Obama’s Offshore Flip-Flop

by Myron Ebell on December 4, 2010

in Blog

The Department of the Interior this week announced that its 2012-17 five-year plan for leasing tracts for offshore oil and gas exploration would place the Pacific, Atlantic, and eastern Gulf coasts off limits. In addition, Interior announced that the go-slow policy for Alaska offshore leasing would continue.

Secretary of the Interior Ken Salazar used BP’s Gulf oil leak as justification for reversing the policy that President Obama announced in March.  Here is what CEI said in its press release responding to Interior’s announcement: “Obama Offshore Oil Moratorium Breaks Promise, Hurts Economy, Kills Jobs.” Tom Pyle of the Institute for Energy Research made similar comments.  Even Senator Jeff Bingaman (D-NM), Chairman of the Energy and Natural Resources Committee, was critical.

The New York State Assembly this week voted 93 – 43 to temporarily ban a natural gas drilling technique known as hydraulic fracturing. The moratorium lasts until May, 2011, but state regulators weren’t expected to start issuing drilling permits until summer, so the legislation is largely symbolic. New York State is home to huge natural gas deposits that only recently become economically recoverable, thanks to the emergence of hydraulic fracturing technology, which is also known as “fracking.” Environmentalists oppose the practice on the grounds that it could affect groundwater supplies, although there is no credible evidence to support these claims.

This morning’s Pajamas Media.Com carries a column by yours truly entitled, “Ethanol’s Policy Privileges: Heading for History’s Dustbin?” With links to the relevant studies, the piece explains why Congress should let the ethanol tariff and tax credit expire when their statutory authority runs out at midnight, Dec. 31, 2010.

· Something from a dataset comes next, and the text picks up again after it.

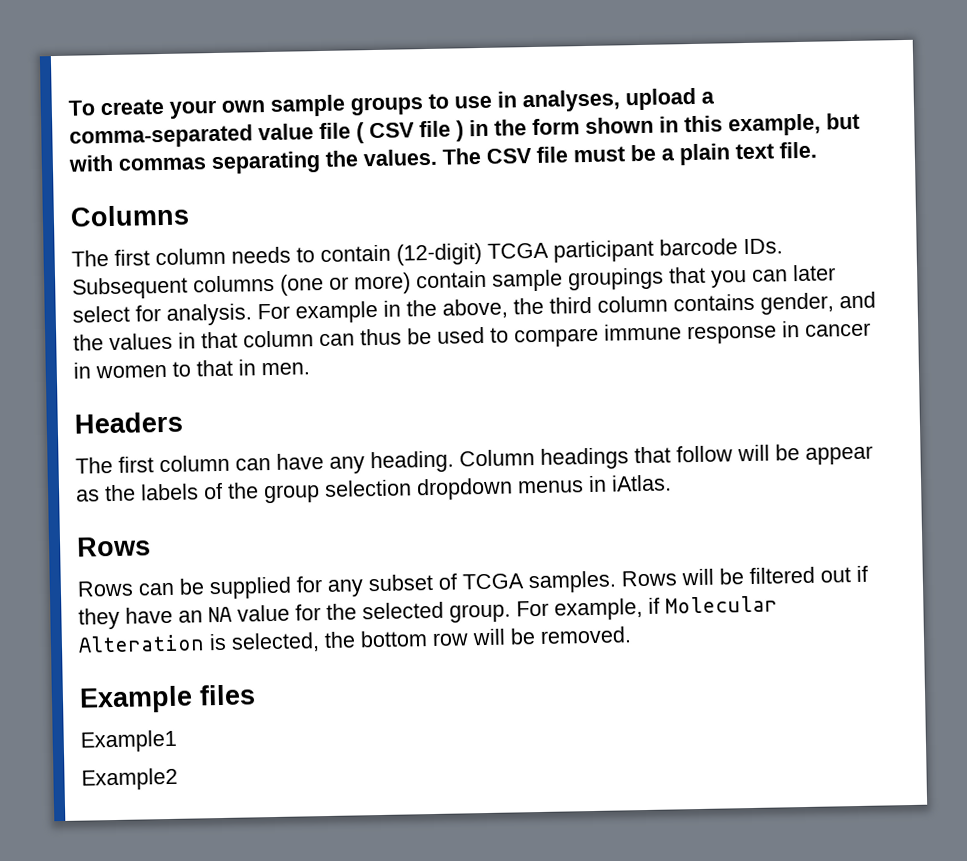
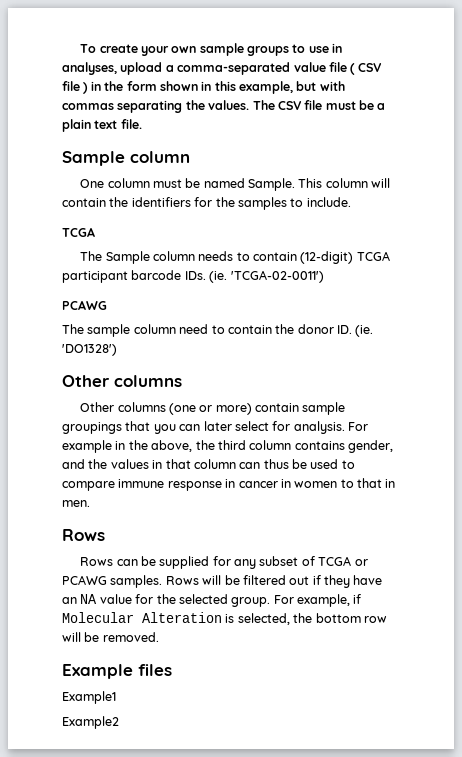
[70,204,190,227] [71,249,150,267] Columns // The first -> [62,151,190,166] [80,178,391,191] [62,197,351,210] [62,227,95,237] [80,251,150,264] Sample column // One column must be named Sample. This column will contain the identifiers for the samples to include. // TCGA // The Sample
[72,276,188,300] Subsequent -> [209,270,324,283] [62,300,107,310] [62,324,374,337] [62,344,117,356] [62,375,182,387] [80,402,115,412] (ie. 'TCGA-02-0011') // PCAWG // The sample column need to contain the donor ID. (ie. 'DO1328') // Other columns // Other
[74,411,183,434] [75,444,873,474] [76,474,672,504] // Headers // The first column can have any heading. Column headings that follow will be appear as the labels of the group selection dropdown menus in iAtlas. -> (90, 503) none
(524, 581) none -> [354,559,368,566] [62,575,107,585] or PCAWG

The most fun I had writing the op-ed was in debunking the propaganda that ethanol’s policy privileges ease our pain at the pump. My evidence? None other than www.fueleconomy.gov, a Web site jointly administered by the Environmental Protection Agency and the Department of Transportation. Fueleconomy.Gov shows that if you own any one of 110-plus “flexible fueled” vehicles, you pay hundreds of dollars more per year if you fill the tank with E-85 (motor fuel blended with 85% ethanol) than if you fill it with regular gasoline.

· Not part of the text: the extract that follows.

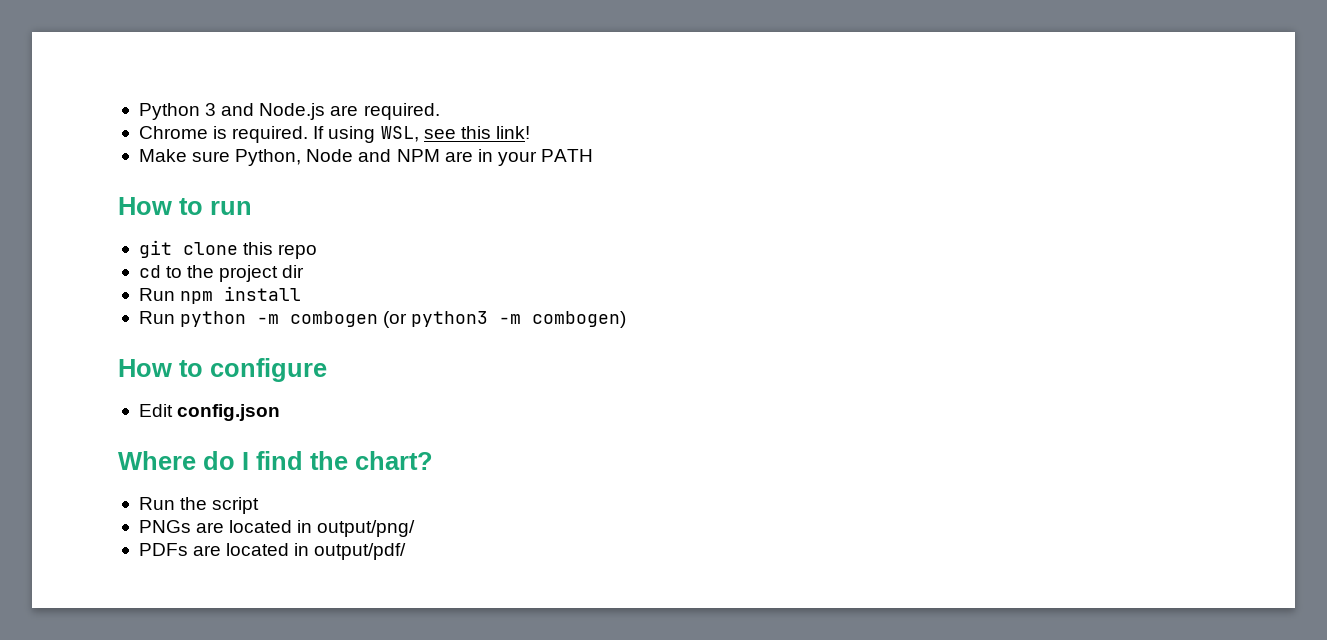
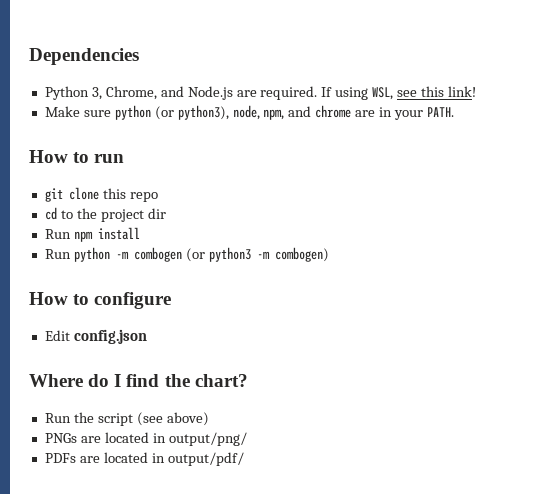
[138,103,217,120] Python 3 -> [29,48,139,65] [44,86,157,100] Dependencies // Python 3, Chrome,
[138,126,309,143] // Chrome is required. -> (318, 93) none
[235,149,440,166] Python, Node and NPM -> [114,105,352,120] python (or python3), node, npm, and chrome
[541,149,594,162] PATH -> [426,107,454,117] PATH.
(260, 505) none -> [136,412,209,426] (see above)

The column also argues that, even if one believes in Al Gore’s “planetary emergency,” the ethanol tariff and tax credit are at best horribly inefficient and at worst counter-productive as climate policy.

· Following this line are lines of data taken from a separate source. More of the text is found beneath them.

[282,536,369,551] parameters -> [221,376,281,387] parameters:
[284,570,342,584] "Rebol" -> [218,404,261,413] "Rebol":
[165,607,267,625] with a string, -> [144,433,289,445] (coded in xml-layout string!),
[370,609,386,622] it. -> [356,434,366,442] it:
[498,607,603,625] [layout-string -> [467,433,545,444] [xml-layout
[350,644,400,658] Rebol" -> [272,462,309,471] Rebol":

Not that I disagree with everything Al Gore says. As noted in the column, Mr. Gore now acknowledges that his previous support for ethanol subsidies was a mistake, noting their contribution to the food price crisis of 2008. Gore says he “had a certain fondness for the [corn] farmers in the state of Iowa because I was about to run for president” in 2000. As comedian Bill Maher  once quipped, “No one asked for corn in their gas tank. . .But I suppose if the first presidential primary was in Vermont, we would all be pouring maple syrup into our gas tanks.”

“Corn is King” has been the statist quo for many years in farm state politics — hence also in Washington, D.C. But the times they are a-changin. A bipartisan group of 17 senators, led by Sens. Dianne Feinstein (D-Calif.) and Jon Kyl (R-Ariz.), say it’s time for the tariff and tax credit to go gently into the night. A broad coalition of environmental, taxpayer, hunger, free market, and food industry organizations are urging House and Senate leaders to let the tax subsidy meet its statutorily appointed fate.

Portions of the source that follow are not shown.